Among the fleshless ghosts, we hunted our murderers. We did so as an act of will. Not in response to a profound call—as Sheila had responded to the call that drew her to her murderer’s deathbed—for Justice is in part a creature of time. We know that, now. Justice is cause and effect. The fullness of effect is not always known before Justice is inflicted. We moved among the forested screams. The stone-still cries. We hunted our killers easily . . . the living eyes of Charleston are talked into blindness.

We stalked your mother to the beach. You knew where she would go.You knew where she would be. Standing on a pier the pilings of which touched the Gulf Stream, we looked down upon the stretch of cold sand you knew you mother would walk this mild winter day.

And for the first time in either of your lives, you were moved to tears.

Your mother led her autistic daughter along the surf. Gently. So lovingly. What had she become, this murderess, that she could love so tenderly? She still carried her cruelty . . . we saw it as a brimming urn she held by her heart. Yet she did not let it spill.

She who is your sister not by any flesh wore loose clothes that flapped in the wind. Fully grown, she still looked a child. Her hair flew in wild directions. Your mother carried a picnic basket, and your sister not of flesh bore fresh spills and stains on her shirt—traces of what the basket had held. The beach was empty. There were no accolades to be had. No pity to be bestowed by onlookers who admired your mother for her strength. Just a woman and her ruin of a daughter.

You, unseen by her, gave her the pity for which you had been butchered.

I comforted you that night.
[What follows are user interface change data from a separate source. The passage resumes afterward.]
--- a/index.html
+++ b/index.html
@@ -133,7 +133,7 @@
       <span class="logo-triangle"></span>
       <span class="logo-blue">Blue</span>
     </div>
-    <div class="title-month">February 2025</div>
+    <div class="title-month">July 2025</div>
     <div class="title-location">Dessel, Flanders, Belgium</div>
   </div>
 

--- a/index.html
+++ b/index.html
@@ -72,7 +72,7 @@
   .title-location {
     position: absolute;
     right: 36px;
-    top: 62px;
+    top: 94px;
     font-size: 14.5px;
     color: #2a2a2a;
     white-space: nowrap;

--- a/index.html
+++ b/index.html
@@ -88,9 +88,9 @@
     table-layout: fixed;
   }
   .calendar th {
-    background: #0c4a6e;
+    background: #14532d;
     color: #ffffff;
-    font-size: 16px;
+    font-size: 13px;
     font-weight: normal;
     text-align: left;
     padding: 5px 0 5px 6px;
I held you to my heart and stroked your hair. The comfort I gave you was too small a hill to rest upon, my body an inadequate homeland.

We hunted my father next, knowing we would not now kill him, but knowing we would have to know
why
we could not now kill him.

You gasped as you felt me feel a pang of love for the old man, as I saw the liver-spotted hands that had wrung my neck.
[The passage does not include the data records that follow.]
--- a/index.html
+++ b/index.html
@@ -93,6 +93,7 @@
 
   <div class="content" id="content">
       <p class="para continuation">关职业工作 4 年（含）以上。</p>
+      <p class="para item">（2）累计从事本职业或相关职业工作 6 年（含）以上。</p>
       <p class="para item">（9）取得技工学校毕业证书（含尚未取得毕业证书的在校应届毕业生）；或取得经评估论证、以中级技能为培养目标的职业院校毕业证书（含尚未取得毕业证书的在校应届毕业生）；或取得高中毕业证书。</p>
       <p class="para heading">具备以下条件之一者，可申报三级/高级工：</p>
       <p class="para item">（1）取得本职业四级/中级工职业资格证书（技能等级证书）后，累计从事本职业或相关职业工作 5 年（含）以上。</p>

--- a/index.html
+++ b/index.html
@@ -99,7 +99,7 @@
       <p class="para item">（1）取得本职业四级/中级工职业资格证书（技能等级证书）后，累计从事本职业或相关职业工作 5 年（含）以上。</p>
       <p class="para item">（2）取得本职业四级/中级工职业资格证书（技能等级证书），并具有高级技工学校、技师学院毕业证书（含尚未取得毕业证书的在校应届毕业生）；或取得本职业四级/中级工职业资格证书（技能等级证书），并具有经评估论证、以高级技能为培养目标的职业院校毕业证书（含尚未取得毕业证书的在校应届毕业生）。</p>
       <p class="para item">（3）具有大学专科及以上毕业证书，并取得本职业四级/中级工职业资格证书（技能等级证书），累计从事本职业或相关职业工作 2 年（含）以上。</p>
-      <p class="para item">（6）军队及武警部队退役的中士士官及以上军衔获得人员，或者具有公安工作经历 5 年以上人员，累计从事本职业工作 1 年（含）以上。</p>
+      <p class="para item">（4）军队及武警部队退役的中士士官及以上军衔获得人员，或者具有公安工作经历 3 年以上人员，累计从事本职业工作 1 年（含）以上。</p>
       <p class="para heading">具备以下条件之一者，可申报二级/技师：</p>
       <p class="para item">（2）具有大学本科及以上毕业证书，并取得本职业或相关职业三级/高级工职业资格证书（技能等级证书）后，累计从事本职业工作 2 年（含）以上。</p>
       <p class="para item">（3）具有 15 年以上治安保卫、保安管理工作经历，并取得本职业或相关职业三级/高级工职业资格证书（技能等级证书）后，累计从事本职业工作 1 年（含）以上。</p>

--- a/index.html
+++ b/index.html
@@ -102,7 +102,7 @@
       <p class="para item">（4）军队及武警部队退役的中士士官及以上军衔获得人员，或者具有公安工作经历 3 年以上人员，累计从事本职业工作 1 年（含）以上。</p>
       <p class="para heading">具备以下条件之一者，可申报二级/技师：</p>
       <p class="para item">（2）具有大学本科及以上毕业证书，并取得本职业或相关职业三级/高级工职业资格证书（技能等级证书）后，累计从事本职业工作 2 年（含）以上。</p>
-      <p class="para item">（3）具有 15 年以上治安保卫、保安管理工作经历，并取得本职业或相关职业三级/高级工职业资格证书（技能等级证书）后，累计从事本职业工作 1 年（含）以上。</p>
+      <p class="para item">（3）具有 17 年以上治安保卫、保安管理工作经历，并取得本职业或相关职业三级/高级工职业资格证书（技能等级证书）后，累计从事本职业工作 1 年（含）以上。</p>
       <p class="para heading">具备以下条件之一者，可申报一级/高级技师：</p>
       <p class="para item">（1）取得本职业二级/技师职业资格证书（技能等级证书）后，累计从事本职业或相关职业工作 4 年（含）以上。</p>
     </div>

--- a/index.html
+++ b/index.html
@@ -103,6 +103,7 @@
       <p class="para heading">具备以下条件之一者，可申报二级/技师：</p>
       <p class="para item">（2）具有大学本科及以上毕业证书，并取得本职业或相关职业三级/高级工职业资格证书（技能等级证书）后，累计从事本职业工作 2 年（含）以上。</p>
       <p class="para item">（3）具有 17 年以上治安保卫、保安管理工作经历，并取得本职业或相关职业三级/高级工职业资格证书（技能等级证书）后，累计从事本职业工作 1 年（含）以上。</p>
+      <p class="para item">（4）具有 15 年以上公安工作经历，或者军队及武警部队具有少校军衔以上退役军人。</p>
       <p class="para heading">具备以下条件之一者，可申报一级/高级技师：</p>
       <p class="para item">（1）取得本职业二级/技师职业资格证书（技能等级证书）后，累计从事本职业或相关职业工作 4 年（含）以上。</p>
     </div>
You exhaled softly what you had inhaled as a gasp as you felt me feel jealousy toward the young man who was now his son. Strapping. Beautiful. Glowing with health and vitality, the young man who in flesh would be my brother walked with my murdering father through the banal consumerist landscape of a shopping mall. He did not love his father. Filial hatred was etched into his face. Yet he walked with my father, who plainly loved him. Yet he walked with my father, who limped slightly due to his newly replaced hip. Filial hatred was meshed with filial duty. You and I, knitted from behind time—who have never walked a visible path save for that which Justice had decreed—saw the injustice we would inflict if we killed my father now. To kill my father would destroy this boy . . . he would be the focus of an investigation that would ruin him, even if he were found innocent. To kill my father would kill part of him; to take away the object of his hatred and his sense of duty would flood him with an ambiguity of feelings he could not endure.

You comforted me that night by making love to me. You took away the pain of inaction by desiring me.

As best you could.

Justice would tell us when to strike.

And thus, besieged by the dead, we began our siege.
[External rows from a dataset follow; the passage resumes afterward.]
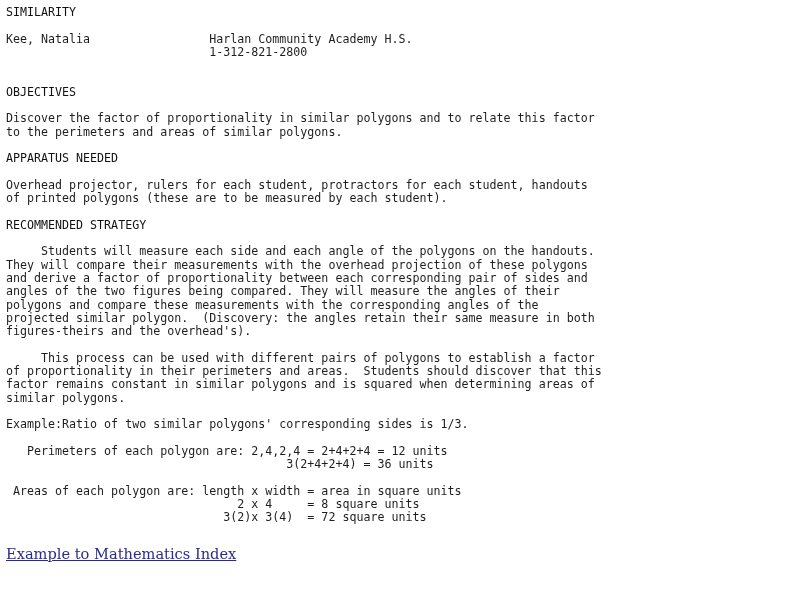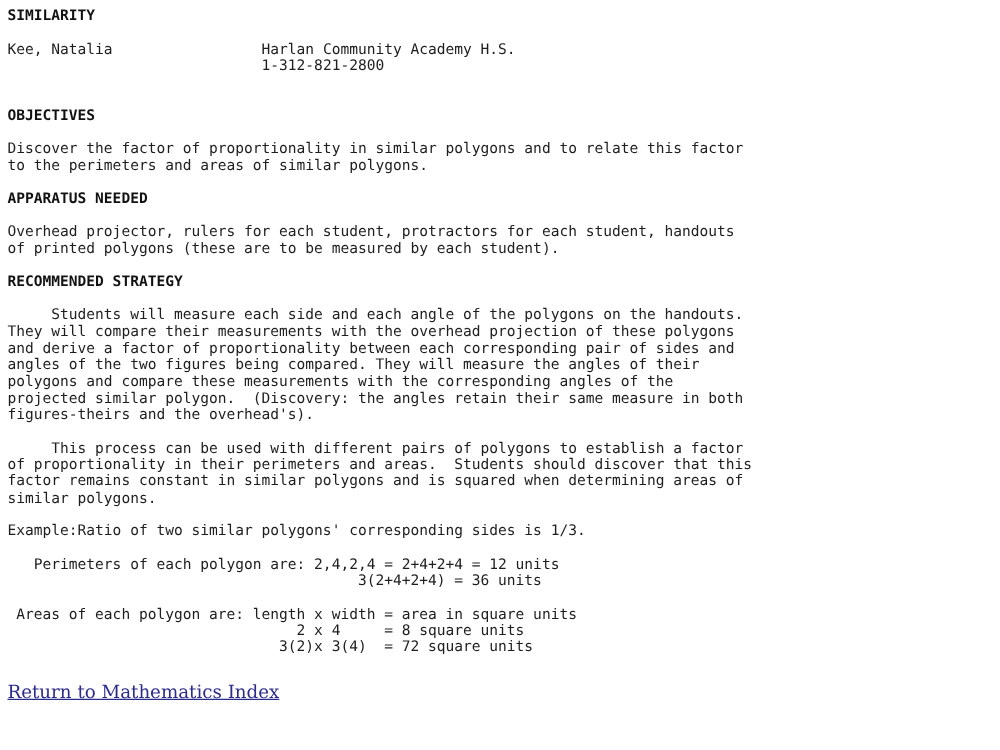--- a/index.html
+++ b/index.html
@@ -30,7 +30,7 @@
       white-space: pre;
     }
     .heading {
-      font-weight: bold;
+      font-weight: normal;
       color: #111111;
     }
     .return-link {

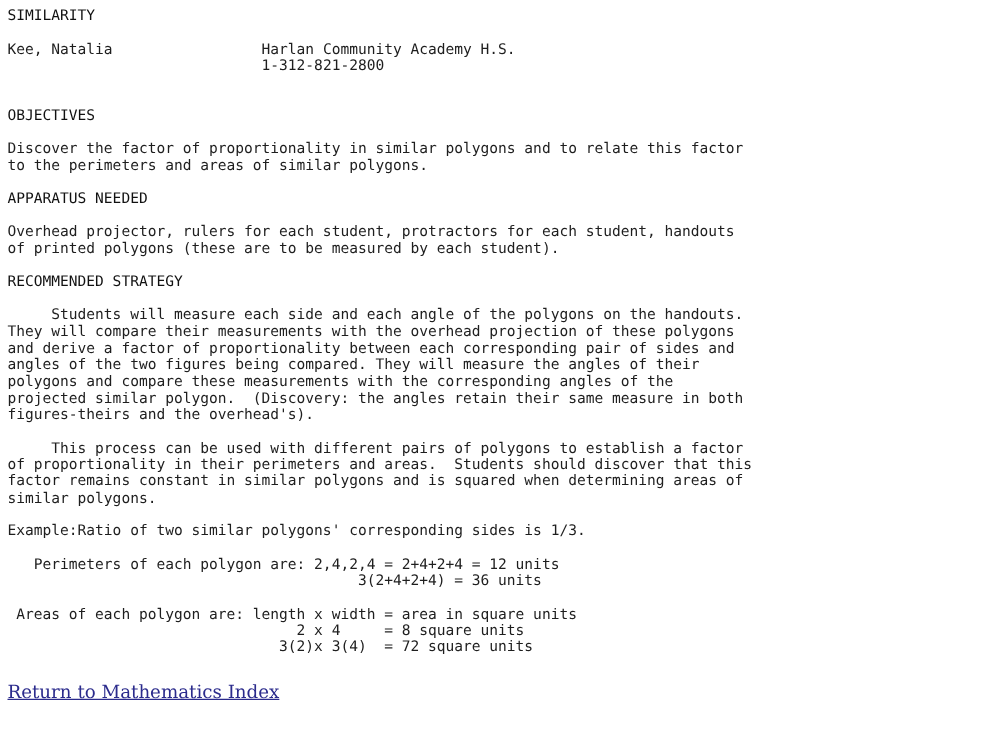--- a/index.html
+++ b/index.html
@@ -49,6 +49,6 @@
 
 <pre class="doc"><span class="line heading">SIMILARITY</span><span class="line"> </span><span class="line"><span>Kee, Natalia</span><span>                 </span><span>Harlan Community Academy H.S.</span></span><span class="line"><span>                             </span><span>1-312-821-2800</span></span><span class="line"> </span><span class="line"> </span><span class="line heading">OBJECTIVES</span><span class="line"> </span><span class="line">Discover the factor of proportionality in similar polygons and to relate this factor</span><span class="line">to the perimeters and areas of similar polygons.</span><span class="line"> </span><span class="line heading">APPARATUS NEEDED</span><span class="line"> </span><span class="line">Overhead projector, rulers for each student, protractors for each student, handouts</span><span class="line">of printed polygons (these are to be measured by each student).</span><span class="line"> </span><span class="line heading">RECOMMENDED STRATEGY</span><span class="line"> </span><span class="line">     Students will measure each side and each angle of the polygons on the handouts.</span><span class="line">They will compare their measurements with the overhead projection of these polygons</span><span class="line">and derive a factor of proportionality between each corresponding pair of sides and</span><span class="line">angles of the two figures being compared. They will measure the angles of their</span><span class="line">polygons and compare these measurements with the corresponding angles of the</span><span class="line">projected similar polygon.  (Discovery: the angles retain their same measure in both</span><span class="line">figures-theirs and the overhead's).</span><span class="line"> </span><span class="line">     This process can be used with different pairs of polygons to establish a factor</span><span class="line">of proportionality in their perimeters and areas.  Students should discover that this</span><span class="line">factor remains constant in similar polygons and is squared when determining areas of</span><span class="line">similar polygons.</span><span class="line"> </span><span class="line">Example:Ratio of two similar polygons' corresponding sides is 1/3.</span><span class="line"> </span><span class="line">   Perimeters of each polygon are: 2,4,2,4 = 2+4+2+4 = 12 units</span><span class="line">                                        3(2+4+2+4) = 36 units</span><span class="line"> </span><span class="line"> Areas of each polygon are: length x width = area in square units</span><span class="line">                                 2 x 4     = 8 square units</span><span class="line">                               3(2)x 3(4)  = 72 square units</span></pre>
 
-<a class="return-link">Return to Mathematics Index</a>
+<a class="return-link">Example to Mathematics Index</a>
 
 </body></html>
And thus we closed off ourselves from Charleston, living in it, participating in it, but always closing ourselves off from the place where the dead were so badly treated. Where ghosts were trinkets to lure tourists along with gewgaws made of sawgrass and plaster. We closed a siege wall around us, as we lay siege to our murderers, waiting, always waiting.

We waded into the confluence of Charleston. We waded into the silt of fictions and dreams and lies. We walked among the living and the ghosts.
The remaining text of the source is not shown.